ぐったりと倒れ伏す老人の前に、勢いよく飛び出してくるものがあった。
「ま、待ってください、待って、お願いです、待ってください!」
夏芽だ。
萎えようとする足を奮い立たせて、八千斑の腕を掴んでいる。
「あ、あなたが何をしようとしてるのか、分かりませんけど……優しい方法じゃないってことは、分かります……も、もちろん、娘さんが苦しんだのは事実です。でも、だ、だからって……こ、こんなふうに、化け物みたいに退治される謂れは、無いはずです……!」
夏芽は息を荒げながら、老人を見下ろす。
ぼんやりと見上げてくる老人と、目と目が合う。
それは、何もかも食い尽くそうとする怪物のものではない、傷付いた人間の目だった。
「……鍋島さんなァ、気持ちは分かる。おれだって納得いかん。でも、もう無理なんよ。今は大人しゅうなっとるけど、そのうち、さっきみたいに……いや、もっと酷いことになる」
「でも」
「そしたら、一刺しじゃ済まん。

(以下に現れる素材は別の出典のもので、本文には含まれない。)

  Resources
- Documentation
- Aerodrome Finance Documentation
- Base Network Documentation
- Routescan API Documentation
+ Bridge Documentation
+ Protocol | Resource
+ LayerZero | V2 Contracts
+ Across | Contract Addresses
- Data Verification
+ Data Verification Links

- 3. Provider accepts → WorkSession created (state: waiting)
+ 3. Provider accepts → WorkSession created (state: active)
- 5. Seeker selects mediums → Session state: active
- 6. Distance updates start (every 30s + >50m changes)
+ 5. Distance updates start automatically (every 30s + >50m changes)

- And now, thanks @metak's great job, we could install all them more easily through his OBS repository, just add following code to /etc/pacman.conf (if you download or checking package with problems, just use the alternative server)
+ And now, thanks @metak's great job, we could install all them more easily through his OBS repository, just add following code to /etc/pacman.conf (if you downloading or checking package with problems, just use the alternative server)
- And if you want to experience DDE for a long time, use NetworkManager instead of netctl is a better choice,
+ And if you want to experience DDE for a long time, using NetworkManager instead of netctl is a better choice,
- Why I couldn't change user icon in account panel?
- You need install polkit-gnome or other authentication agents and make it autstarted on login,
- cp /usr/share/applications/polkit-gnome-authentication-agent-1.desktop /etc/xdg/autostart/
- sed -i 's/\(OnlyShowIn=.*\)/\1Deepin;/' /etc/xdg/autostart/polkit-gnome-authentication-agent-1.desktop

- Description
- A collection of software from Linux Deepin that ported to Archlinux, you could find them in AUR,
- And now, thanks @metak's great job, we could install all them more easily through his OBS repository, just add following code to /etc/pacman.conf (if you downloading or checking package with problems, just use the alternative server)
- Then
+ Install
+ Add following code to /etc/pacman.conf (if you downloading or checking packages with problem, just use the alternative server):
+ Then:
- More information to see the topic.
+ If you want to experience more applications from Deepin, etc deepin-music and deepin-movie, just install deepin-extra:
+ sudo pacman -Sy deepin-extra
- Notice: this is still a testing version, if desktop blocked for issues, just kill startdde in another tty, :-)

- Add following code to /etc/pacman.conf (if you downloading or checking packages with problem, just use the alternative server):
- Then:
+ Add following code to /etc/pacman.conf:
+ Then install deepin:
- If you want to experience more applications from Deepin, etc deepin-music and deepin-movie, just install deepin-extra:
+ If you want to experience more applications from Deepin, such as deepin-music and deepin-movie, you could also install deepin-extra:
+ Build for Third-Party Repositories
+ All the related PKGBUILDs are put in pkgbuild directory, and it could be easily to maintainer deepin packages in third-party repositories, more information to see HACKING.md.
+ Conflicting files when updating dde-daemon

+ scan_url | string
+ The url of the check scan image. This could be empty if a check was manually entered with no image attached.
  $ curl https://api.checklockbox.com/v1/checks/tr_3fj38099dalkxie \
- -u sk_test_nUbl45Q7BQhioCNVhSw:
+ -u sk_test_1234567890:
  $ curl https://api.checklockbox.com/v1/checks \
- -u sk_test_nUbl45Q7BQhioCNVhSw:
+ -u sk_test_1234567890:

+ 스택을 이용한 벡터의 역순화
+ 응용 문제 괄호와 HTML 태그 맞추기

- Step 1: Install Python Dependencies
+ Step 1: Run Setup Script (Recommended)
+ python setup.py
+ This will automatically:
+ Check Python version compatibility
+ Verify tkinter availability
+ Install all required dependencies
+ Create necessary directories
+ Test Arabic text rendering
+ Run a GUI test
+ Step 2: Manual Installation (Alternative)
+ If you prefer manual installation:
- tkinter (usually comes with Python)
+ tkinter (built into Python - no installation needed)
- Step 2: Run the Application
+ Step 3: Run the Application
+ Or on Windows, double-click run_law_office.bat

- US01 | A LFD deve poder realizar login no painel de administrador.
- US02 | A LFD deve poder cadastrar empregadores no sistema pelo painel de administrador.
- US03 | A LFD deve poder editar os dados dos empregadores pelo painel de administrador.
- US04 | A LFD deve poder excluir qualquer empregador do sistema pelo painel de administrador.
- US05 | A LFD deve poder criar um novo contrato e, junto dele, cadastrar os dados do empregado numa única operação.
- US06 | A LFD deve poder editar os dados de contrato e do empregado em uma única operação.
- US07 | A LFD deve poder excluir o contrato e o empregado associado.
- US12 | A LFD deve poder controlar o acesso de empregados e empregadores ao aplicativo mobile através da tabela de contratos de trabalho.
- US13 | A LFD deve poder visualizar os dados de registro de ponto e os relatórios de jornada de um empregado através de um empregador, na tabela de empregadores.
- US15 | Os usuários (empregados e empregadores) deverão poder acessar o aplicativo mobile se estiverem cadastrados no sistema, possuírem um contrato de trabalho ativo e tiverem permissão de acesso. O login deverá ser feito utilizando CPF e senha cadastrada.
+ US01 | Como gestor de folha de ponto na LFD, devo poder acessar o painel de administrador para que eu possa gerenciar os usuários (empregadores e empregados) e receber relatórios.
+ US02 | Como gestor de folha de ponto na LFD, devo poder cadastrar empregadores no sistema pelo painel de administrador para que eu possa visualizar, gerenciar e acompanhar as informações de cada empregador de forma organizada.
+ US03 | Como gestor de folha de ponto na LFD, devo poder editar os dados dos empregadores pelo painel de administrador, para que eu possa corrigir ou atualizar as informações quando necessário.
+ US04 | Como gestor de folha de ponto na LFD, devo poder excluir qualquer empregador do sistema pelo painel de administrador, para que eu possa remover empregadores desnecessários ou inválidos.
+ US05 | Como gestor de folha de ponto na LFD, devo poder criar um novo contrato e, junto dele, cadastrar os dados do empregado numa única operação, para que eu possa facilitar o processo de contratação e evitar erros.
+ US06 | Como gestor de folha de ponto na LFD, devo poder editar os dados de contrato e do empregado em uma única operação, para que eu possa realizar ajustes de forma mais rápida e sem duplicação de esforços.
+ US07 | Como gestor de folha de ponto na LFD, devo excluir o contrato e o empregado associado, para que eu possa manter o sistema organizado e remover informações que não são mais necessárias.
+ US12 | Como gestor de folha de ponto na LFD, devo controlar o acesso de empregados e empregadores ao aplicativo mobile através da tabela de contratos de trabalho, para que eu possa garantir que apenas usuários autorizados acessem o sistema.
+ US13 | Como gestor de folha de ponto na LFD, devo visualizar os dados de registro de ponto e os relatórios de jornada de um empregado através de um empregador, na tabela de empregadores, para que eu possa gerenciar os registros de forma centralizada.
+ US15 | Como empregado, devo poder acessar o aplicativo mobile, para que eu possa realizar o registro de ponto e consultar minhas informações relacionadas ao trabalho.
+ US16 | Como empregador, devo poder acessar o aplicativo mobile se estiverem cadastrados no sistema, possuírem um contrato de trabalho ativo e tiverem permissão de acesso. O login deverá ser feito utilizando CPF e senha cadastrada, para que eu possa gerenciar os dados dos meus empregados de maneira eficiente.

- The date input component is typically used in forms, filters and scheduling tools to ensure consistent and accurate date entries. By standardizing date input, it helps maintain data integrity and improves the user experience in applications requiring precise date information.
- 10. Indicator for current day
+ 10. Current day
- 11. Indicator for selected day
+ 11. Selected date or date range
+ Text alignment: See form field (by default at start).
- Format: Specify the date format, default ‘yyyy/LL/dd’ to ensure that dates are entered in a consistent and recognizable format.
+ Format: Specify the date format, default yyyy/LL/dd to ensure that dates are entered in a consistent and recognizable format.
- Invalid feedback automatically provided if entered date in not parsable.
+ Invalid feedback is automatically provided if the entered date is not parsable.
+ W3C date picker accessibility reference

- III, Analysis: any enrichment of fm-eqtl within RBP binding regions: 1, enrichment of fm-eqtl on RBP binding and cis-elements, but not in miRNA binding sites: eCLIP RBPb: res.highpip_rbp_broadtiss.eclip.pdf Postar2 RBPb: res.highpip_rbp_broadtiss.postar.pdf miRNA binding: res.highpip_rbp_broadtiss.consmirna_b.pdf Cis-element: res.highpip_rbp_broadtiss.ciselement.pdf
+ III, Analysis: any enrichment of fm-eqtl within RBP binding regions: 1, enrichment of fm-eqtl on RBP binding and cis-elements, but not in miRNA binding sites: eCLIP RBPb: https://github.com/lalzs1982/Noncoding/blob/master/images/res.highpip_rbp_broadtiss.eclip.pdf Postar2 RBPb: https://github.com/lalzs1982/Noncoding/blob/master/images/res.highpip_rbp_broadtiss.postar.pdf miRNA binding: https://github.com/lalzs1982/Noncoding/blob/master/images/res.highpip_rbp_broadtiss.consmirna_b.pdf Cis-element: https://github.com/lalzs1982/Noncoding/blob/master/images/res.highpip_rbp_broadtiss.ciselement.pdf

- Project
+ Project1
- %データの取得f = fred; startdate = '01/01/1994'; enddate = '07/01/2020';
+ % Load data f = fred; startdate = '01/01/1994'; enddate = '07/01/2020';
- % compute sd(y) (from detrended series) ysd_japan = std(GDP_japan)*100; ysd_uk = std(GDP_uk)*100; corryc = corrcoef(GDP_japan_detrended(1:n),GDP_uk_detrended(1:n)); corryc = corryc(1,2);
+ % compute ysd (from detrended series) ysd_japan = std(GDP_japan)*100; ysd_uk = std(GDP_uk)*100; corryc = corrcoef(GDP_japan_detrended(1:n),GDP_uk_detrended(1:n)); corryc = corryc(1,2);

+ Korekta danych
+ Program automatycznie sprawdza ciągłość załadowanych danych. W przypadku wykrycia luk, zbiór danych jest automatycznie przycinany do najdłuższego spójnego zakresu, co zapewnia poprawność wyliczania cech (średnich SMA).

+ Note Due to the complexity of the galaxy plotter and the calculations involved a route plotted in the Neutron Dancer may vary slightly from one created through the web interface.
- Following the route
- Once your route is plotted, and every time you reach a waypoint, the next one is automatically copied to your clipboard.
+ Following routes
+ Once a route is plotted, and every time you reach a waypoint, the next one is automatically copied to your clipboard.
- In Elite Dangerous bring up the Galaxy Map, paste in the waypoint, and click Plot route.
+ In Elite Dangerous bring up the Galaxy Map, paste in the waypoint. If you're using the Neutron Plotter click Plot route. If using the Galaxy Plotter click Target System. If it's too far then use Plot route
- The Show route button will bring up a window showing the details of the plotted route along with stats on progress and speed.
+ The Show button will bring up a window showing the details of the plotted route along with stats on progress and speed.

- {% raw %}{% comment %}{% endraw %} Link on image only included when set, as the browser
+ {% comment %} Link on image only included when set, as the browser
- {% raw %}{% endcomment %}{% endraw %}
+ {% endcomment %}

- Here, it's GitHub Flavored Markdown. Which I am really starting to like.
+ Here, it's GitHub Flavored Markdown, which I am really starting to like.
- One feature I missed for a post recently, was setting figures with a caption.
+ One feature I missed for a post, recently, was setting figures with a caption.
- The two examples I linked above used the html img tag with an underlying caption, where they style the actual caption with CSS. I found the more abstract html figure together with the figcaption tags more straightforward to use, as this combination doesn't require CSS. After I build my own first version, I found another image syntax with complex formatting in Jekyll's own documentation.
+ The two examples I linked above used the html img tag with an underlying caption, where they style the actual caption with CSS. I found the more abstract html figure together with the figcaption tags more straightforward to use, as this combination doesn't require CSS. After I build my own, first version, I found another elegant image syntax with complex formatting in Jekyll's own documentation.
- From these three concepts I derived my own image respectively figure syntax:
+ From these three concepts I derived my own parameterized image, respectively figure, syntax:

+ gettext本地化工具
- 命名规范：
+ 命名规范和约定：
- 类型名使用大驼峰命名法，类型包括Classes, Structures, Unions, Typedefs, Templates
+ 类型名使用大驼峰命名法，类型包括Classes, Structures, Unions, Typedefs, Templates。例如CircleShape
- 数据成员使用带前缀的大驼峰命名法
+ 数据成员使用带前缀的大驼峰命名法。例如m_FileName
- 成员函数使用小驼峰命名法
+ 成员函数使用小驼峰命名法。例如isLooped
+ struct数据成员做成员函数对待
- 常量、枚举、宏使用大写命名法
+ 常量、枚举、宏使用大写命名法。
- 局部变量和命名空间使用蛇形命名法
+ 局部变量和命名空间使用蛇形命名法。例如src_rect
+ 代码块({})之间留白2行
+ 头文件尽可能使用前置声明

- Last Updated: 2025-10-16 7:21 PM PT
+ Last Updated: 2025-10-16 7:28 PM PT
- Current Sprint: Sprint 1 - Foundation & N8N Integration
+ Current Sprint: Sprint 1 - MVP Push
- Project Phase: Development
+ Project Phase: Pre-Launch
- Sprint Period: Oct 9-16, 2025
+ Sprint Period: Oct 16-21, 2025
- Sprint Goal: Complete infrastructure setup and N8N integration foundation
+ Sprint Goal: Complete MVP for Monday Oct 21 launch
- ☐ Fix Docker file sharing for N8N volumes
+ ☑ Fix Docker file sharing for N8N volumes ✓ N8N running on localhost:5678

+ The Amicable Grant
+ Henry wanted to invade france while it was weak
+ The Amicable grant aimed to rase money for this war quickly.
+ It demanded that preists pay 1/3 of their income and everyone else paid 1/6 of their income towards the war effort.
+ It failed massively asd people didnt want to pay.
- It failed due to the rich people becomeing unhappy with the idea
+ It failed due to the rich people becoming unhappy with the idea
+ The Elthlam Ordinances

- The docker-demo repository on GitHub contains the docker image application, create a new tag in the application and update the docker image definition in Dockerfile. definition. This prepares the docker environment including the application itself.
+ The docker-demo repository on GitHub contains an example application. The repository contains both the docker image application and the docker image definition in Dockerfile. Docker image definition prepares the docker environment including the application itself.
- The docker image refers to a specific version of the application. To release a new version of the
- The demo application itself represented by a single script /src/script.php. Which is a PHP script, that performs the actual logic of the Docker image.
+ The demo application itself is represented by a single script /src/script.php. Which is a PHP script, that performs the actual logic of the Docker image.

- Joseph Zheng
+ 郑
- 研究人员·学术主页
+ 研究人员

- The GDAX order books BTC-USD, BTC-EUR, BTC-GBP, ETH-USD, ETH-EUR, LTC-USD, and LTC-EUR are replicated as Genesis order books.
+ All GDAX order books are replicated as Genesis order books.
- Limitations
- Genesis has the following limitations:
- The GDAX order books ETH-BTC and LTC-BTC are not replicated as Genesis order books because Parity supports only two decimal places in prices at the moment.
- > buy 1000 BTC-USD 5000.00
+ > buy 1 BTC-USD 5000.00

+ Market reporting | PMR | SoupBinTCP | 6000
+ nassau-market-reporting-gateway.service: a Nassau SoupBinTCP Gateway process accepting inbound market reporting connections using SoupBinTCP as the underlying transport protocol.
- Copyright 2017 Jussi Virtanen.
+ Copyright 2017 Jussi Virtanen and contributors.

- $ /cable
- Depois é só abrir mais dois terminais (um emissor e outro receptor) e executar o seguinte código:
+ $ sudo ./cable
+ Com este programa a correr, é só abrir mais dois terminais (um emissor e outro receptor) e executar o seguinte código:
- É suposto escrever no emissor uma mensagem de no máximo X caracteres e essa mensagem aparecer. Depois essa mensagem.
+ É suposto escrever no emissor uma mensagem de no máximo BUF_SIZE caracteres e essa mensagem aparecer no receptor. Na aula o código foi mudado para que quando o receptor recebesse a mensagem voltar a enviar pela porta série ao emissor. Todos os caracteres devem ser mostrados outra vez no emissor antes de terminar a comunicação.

それこそ、化け物退治になってまう」
「でも!」
「そんなこと、させんといてや。おれにも、親父さんにも」
「でも……!」
ぼろぼろとこぼれる涙でアイメイクが崩れてゆく。
嗚咽で肩を震わせながら、それでも、夏芽は手を離そうとしない。
「で、でも、どうにか……なにか、私に……わ、私は、人でも、動物でも、助けたいから、医者になったんです! 私、こんなふうだから、みんな心配してたけど、お父さんが、応援してくれて。夏芽は優しいから、医者に向いてるって……!」
そのとき、いざとなれば夏芽を無理やりにでも引き剥がそうと南羽柊の様子を観察していた仁道は、彼の表情が変わったことに気付いた。“夏芽”と“医者”、そして“お父さん”。その単語を耳にした瞬間、飢餓と苦痛の色濃い顔に、ほんのわずかな希望が宿ったように思えた。
仁道は思い出す。
一冊目の日記帳の表紙を。
そこに律儀に書かれていた名前を。
この家で生まれ、死んだ、娘の名前を。
「な、なつめ――」
誰のものでもない声に名前を呼ばれて、夏芽は飛び上がらんばかりに驚く。
声は、足元からした。
見下ろすまでもなく、そこにいるのが誰なのか、夏芽は知っている。
「帰ってきてくれたのか、夏萌……」
老人の、暗い目――そこにかすかに灯ったあたたかな光が、彼女を捉えた。